What you will do:
Your answer should hold exactly the lines below from the line with "[695,157,765,173] ARM处理 ->" through the line with "(447, 73) none", both included, and no pictures at all.
== Task inputs
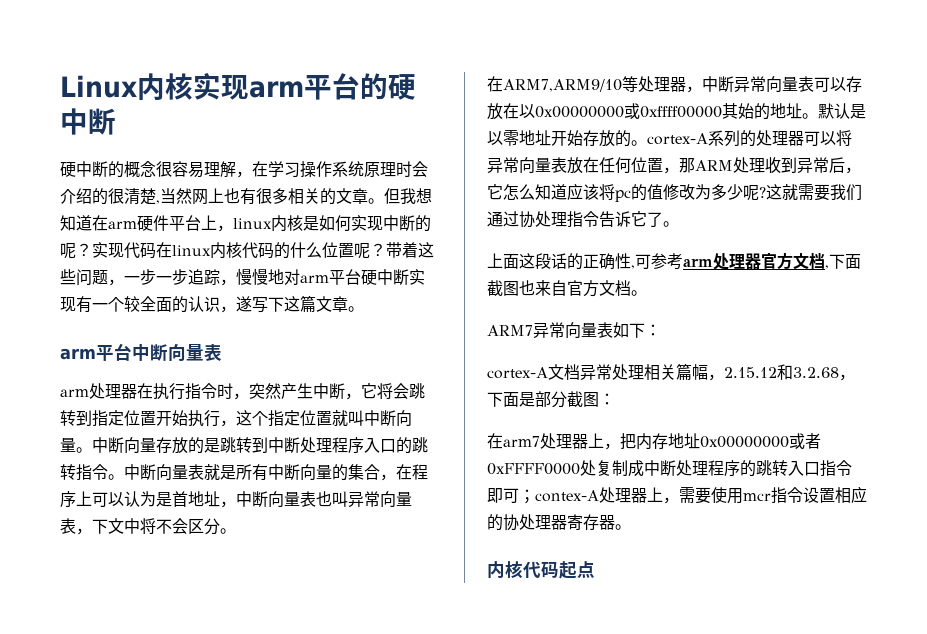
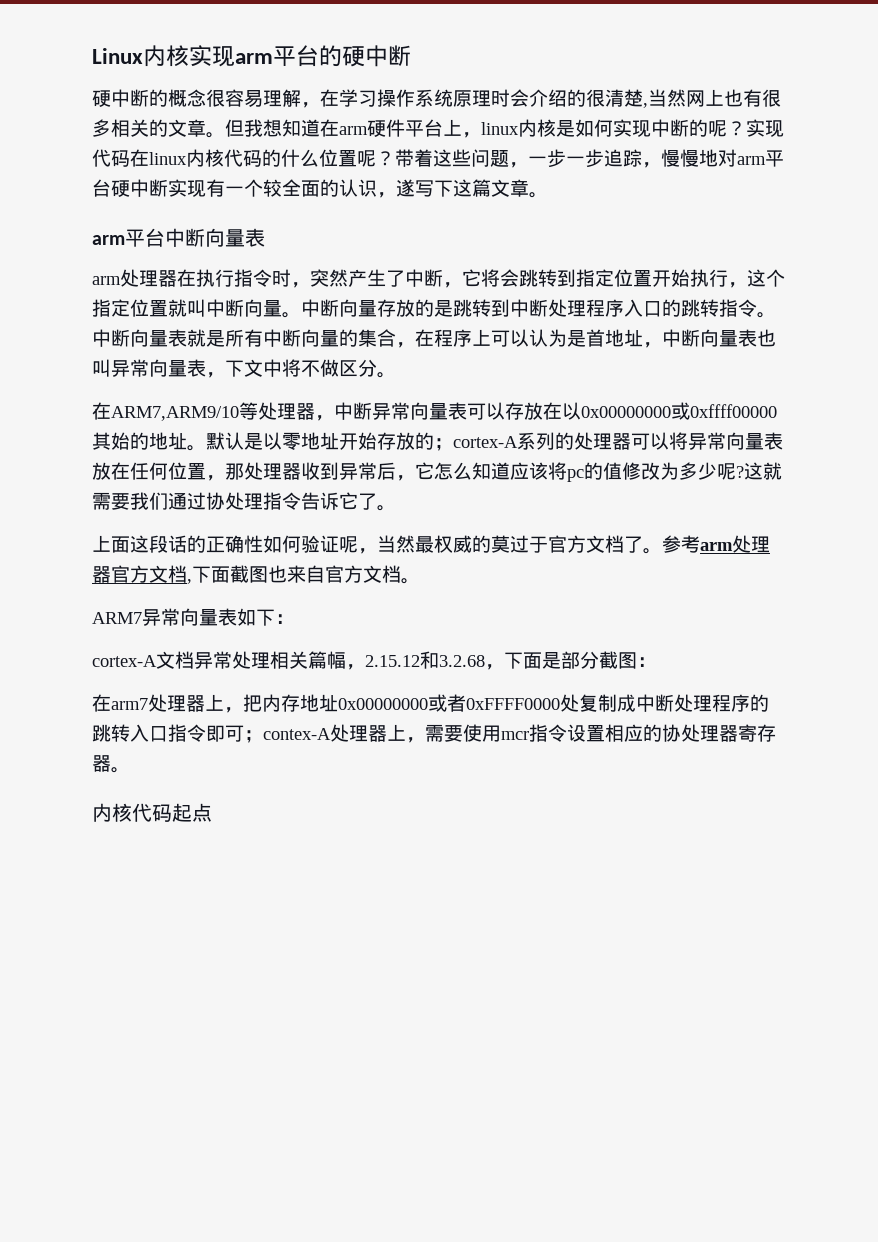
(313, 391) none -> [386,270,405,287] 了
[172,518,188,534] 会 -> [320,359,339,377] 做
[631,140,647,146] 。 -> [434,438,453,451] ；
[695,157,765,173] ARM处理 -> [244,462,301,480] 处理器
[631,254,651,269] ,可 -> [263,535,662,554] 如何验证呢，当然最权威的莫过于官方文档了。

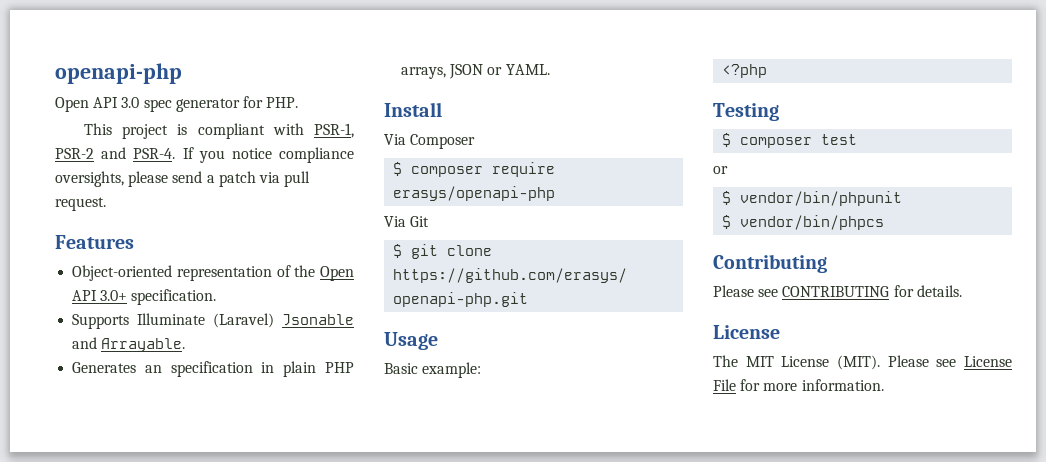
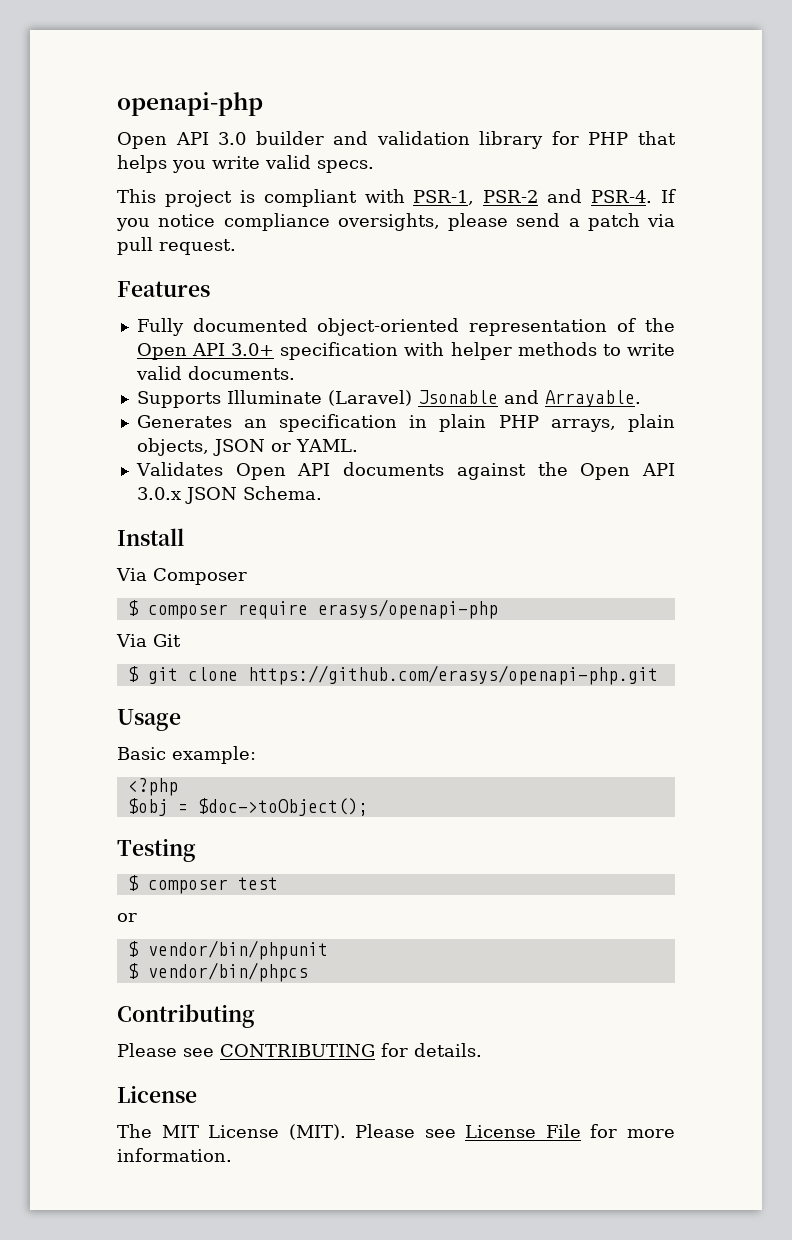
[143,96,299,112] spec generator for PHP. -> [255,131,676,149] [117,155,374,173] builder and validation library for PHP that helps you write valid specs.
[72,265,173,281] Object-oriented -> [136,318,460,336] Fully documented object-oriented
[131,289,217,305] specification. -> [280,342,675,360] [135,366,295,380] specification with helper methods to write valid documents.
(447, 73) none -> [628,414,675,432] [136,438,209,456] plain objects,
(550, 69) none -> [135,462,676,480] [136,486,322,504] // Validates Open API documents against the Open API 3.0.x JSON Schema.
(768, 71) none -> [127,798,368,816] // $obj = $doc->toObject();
====
Written response:
[695,157,765,173] ARM处理 -> [244,462,301,480] 处理器
[631,254,651,269] ,可 -> [263,535,662,554] 如何验证呢，当然最权威的莫过于官方文档了。

[143,96,299,112] spec generator for PHP. -> [255,131,676,149] [117,155,374,173] builder and validation library for PHP that helps you write valid specs.
[72,265,173,281] Object-oriented -> [136,318,460,336] Fully documented object-oriented
[131,289,217,305] specification. -> [280,342,675,360] [135,366,295,380] specification with helper methods to write valid documents.
(447, 73) none -> [628,414,675,432] [136,438,209,456] plain objects,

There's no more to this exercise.